• _WHAT YOU NEED TO DO_: Below are some records; quote exactly the lines from the one that contains "Зеленском | подтвердились" through the one that contains "moved up: Уничтожить: Путин", inclusive, and no others.

(Change detection data)
* * * *

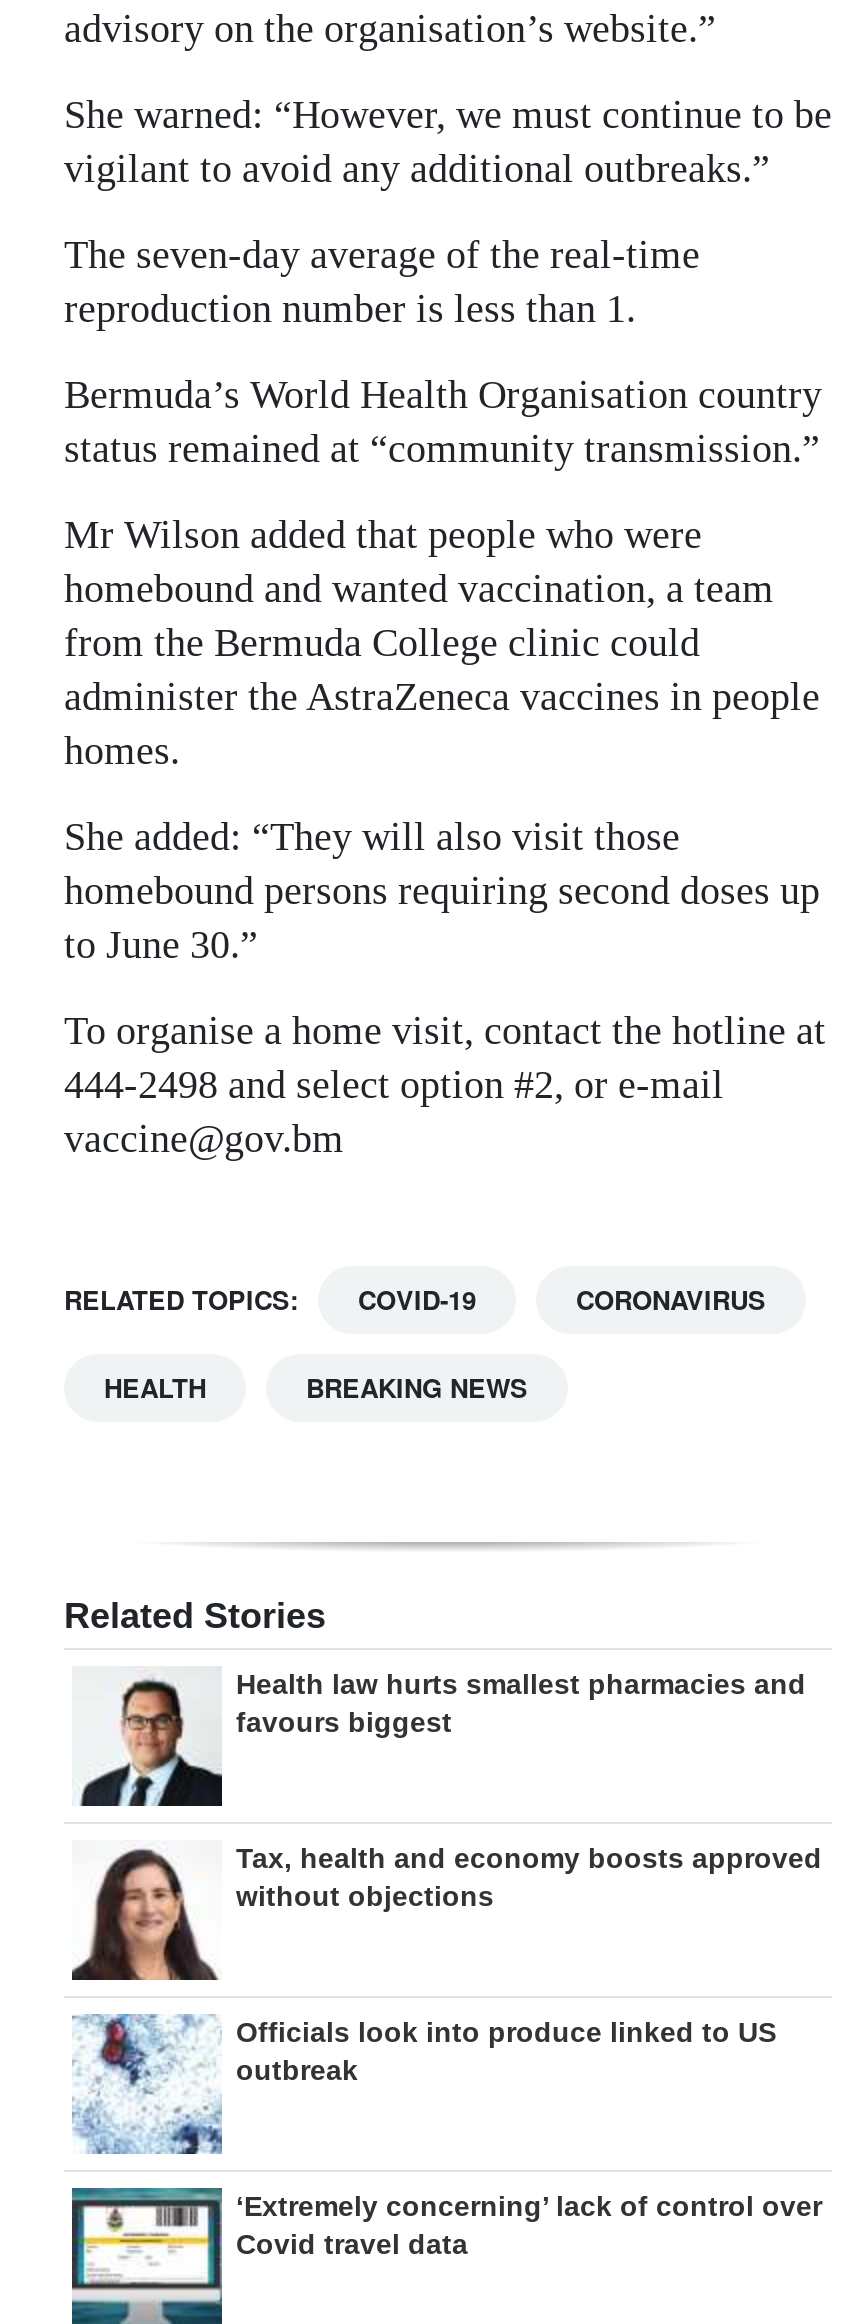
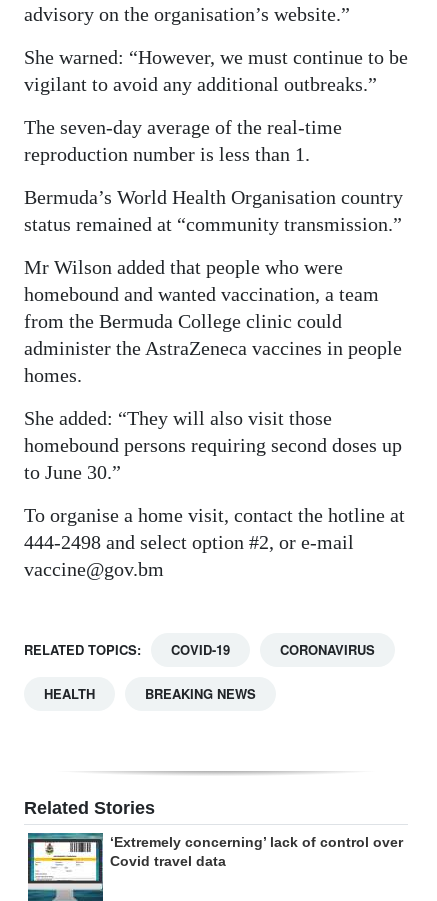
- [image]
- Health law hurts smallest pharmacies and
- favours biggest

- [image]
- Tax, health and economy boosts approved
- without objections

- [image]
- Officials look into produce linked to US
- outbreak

* * * *

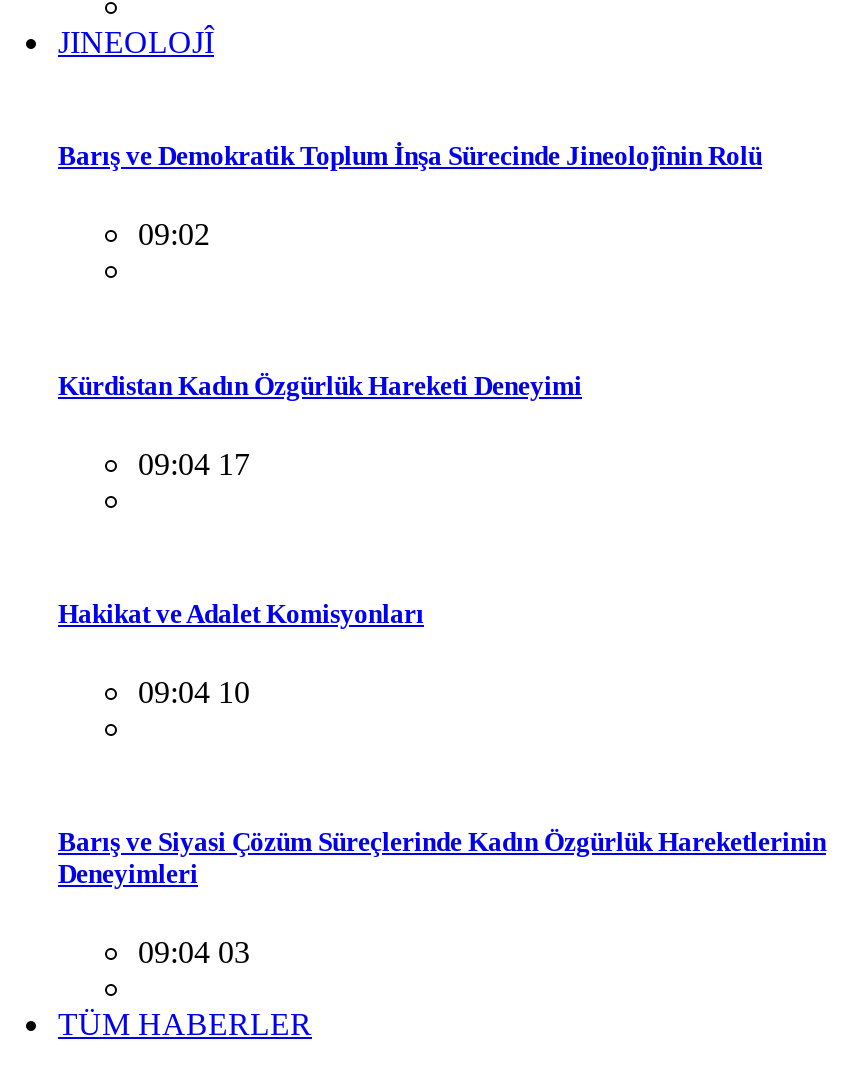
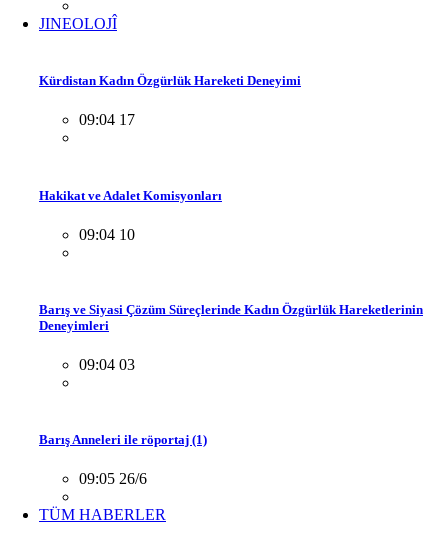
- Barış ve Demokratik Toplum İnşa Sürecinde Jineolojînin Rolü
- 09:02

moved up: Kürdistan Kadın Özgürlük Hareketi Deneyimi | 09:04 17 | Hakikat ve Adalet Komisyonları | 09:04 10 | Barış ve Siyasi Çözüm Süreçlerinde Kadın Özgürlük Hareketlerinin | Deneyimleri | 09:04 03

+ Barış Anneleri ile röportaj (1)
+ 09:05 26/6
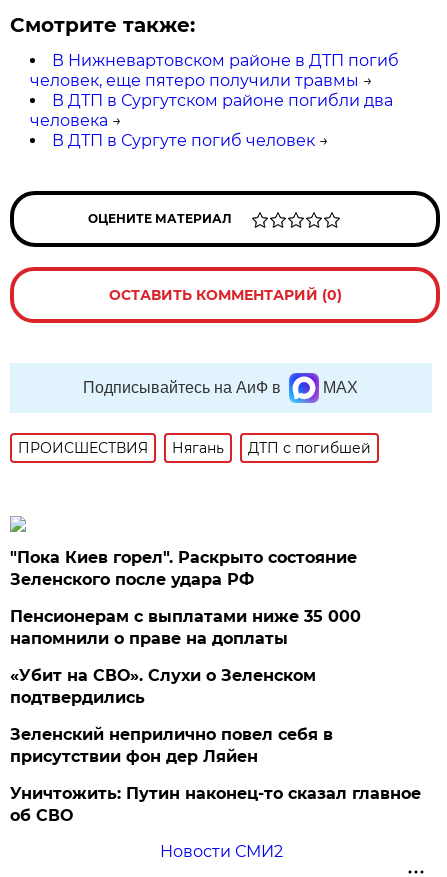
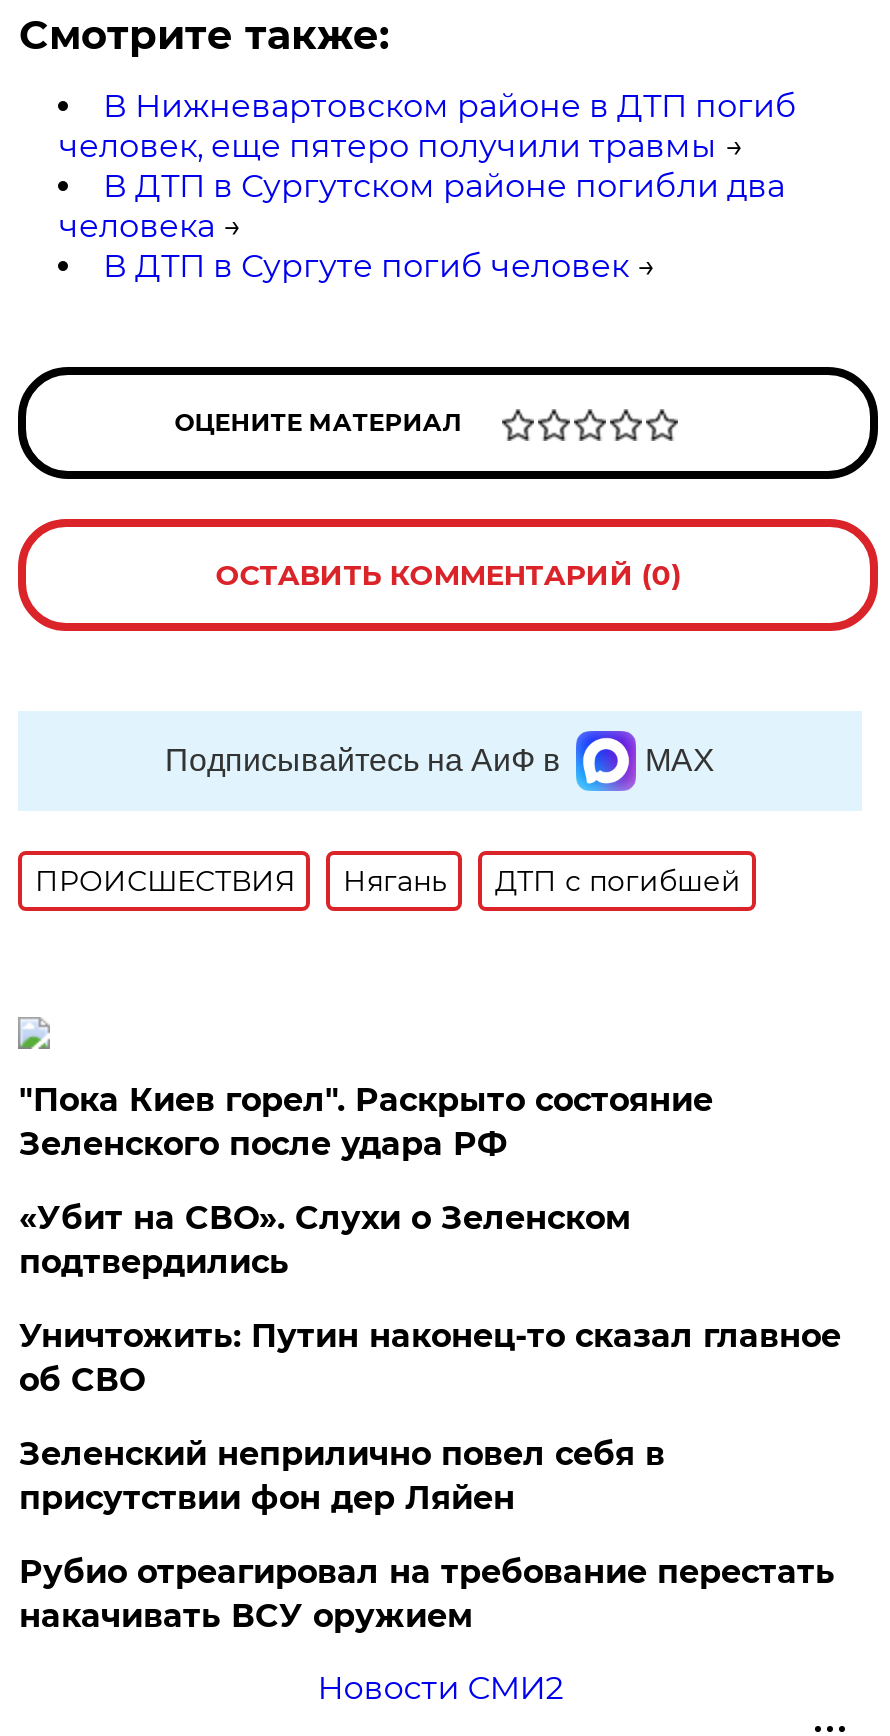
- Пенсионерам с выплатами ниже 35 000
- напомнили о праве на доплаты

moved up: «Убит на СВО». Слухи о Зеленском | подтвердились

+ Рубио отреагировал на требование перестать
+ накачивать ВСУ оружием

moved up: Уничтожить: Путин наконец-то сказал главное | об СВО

* * * *

• _OUTPUT FOR THIS TASK_:
moved up: «Убит на СВО». Слухи о Зеленском | подтвердились

+ Рубио отреагировал на требование перестать
+ накачивать ВСУ оружием

moved up: Уничтожить: Путин наконец-то сказал главное | об СВО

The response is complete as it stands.